# Required work
Return, with both end lines included, exactly what the data below holds from the line with "margin-left: 44px ->" through the line with "margin-left: none ->", though not the pictures.

# Recorded data
────────────────────────────────────────

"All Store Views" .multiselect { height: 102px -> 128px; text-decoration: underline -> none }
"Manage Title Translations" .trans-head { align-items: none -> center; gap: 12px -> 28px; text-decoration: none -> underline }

────────────────────────────────────────

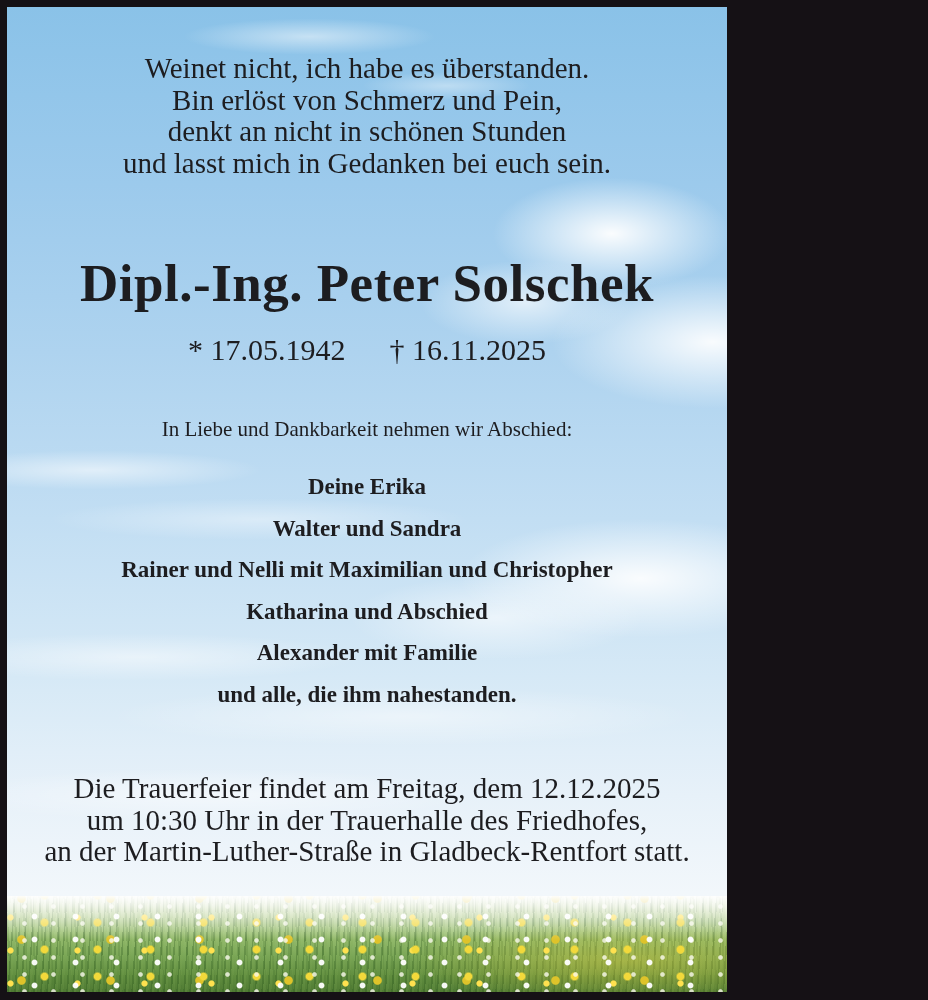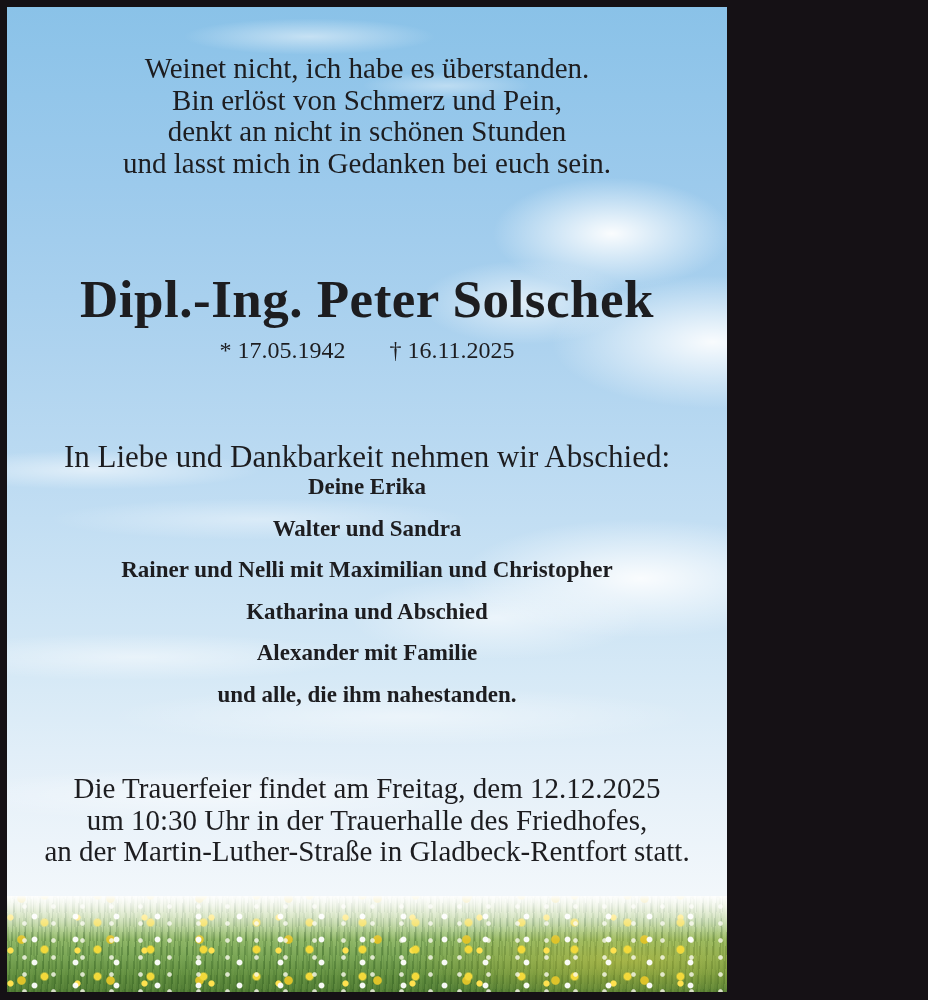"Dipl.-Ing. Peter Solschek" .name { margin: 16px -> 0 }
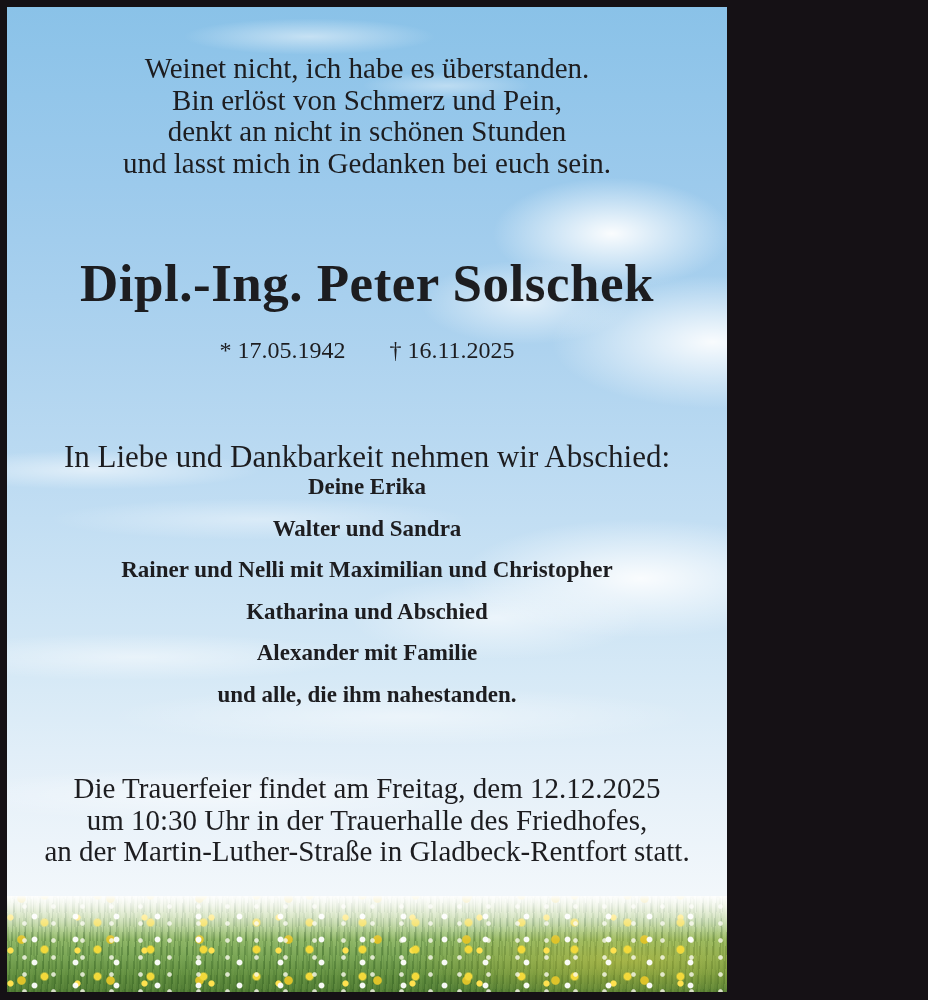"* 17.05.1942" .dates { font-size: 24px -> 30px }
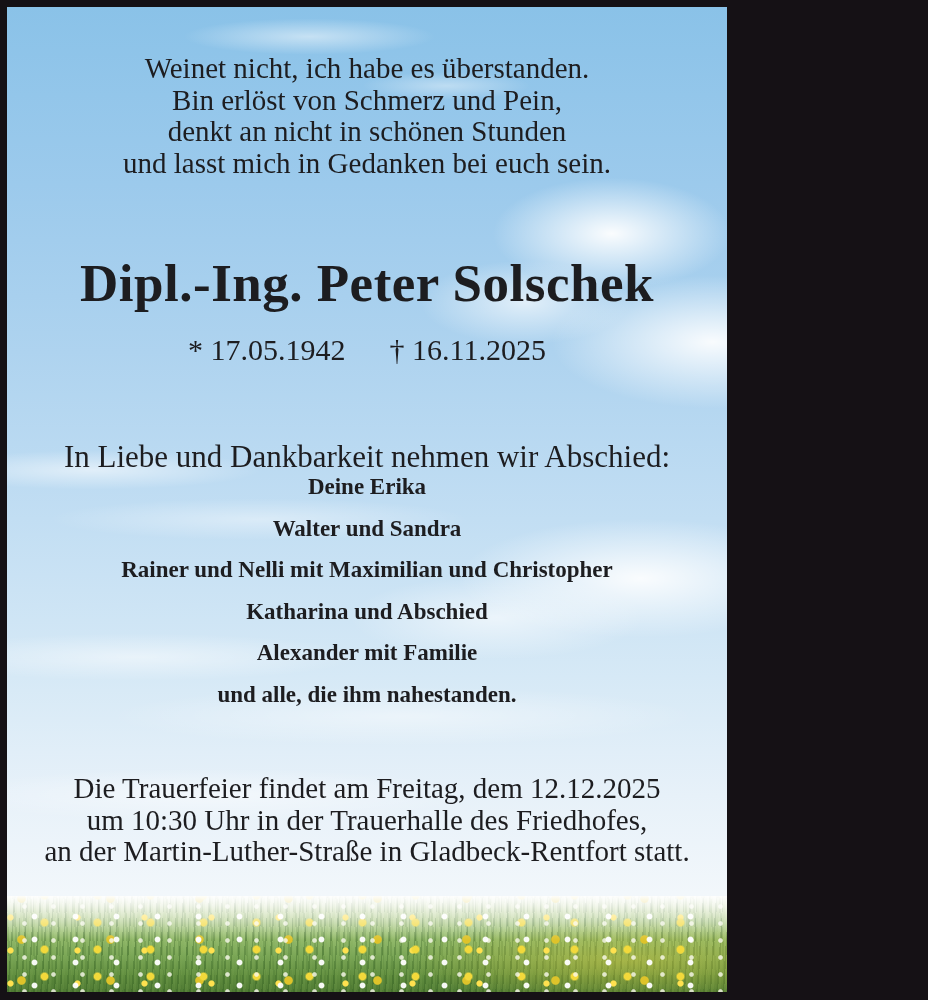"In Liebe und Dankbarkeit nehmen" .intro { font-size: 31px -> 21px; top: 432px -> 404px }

────────────────────────────────────────

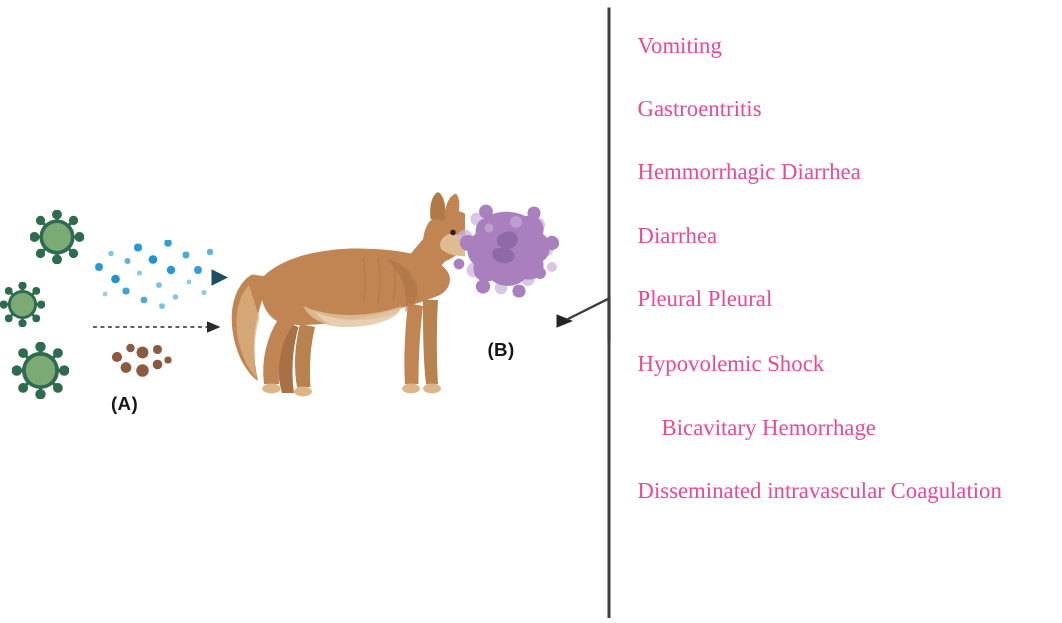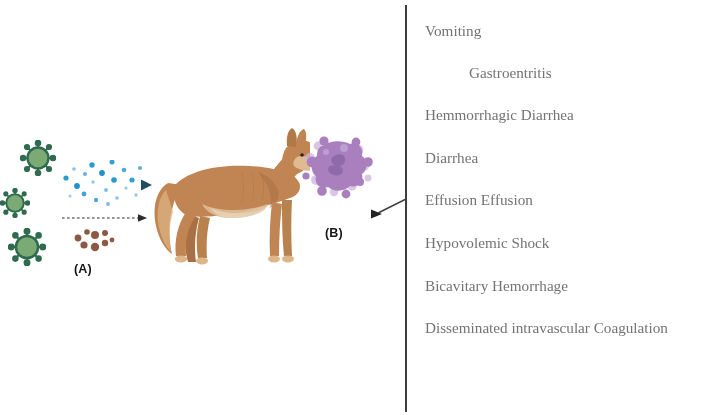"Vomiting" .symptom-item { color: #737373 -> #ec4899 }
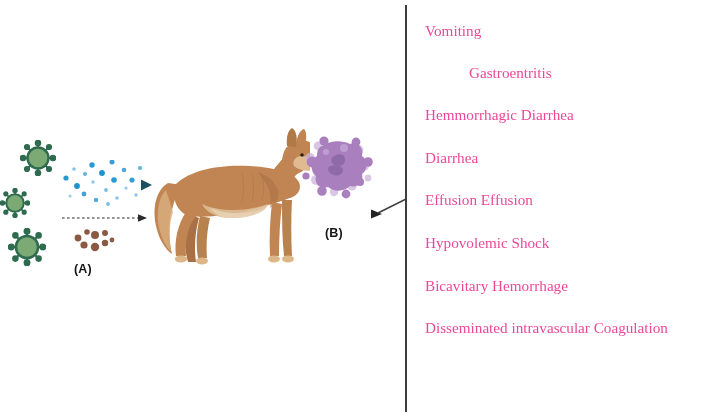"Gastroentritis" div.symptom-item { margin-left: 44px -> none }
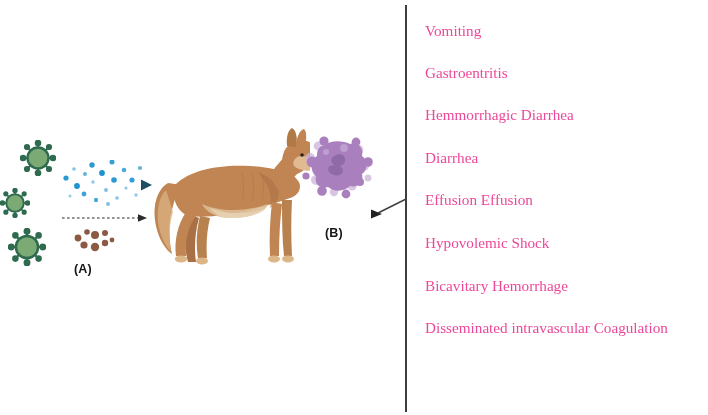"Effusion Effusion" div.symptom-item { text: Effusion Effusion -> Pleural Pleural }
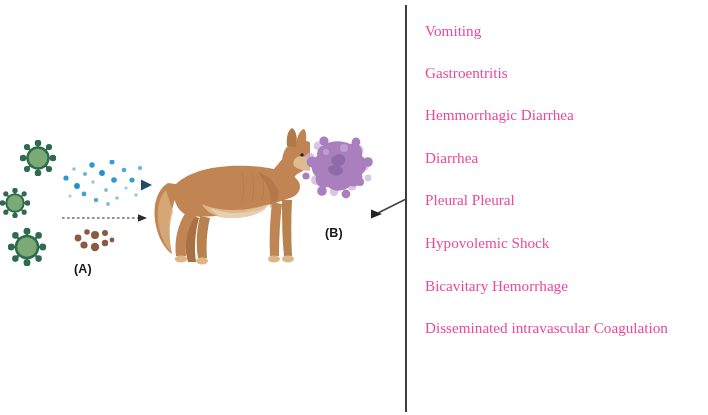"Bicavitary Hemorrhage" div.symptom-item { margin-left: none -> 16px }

────────────────────────────────────────

# Solution to this exercise
"Gastroentritis" div.symptom-item { margin-left: 44px -> none }
"Effusion Effusion" div.symptom-item { text: Effusion Effusion -> Pleural Pleural }
"Bicavitary Hemorrhage" div.symptom-item { margin-left: none -> 16px }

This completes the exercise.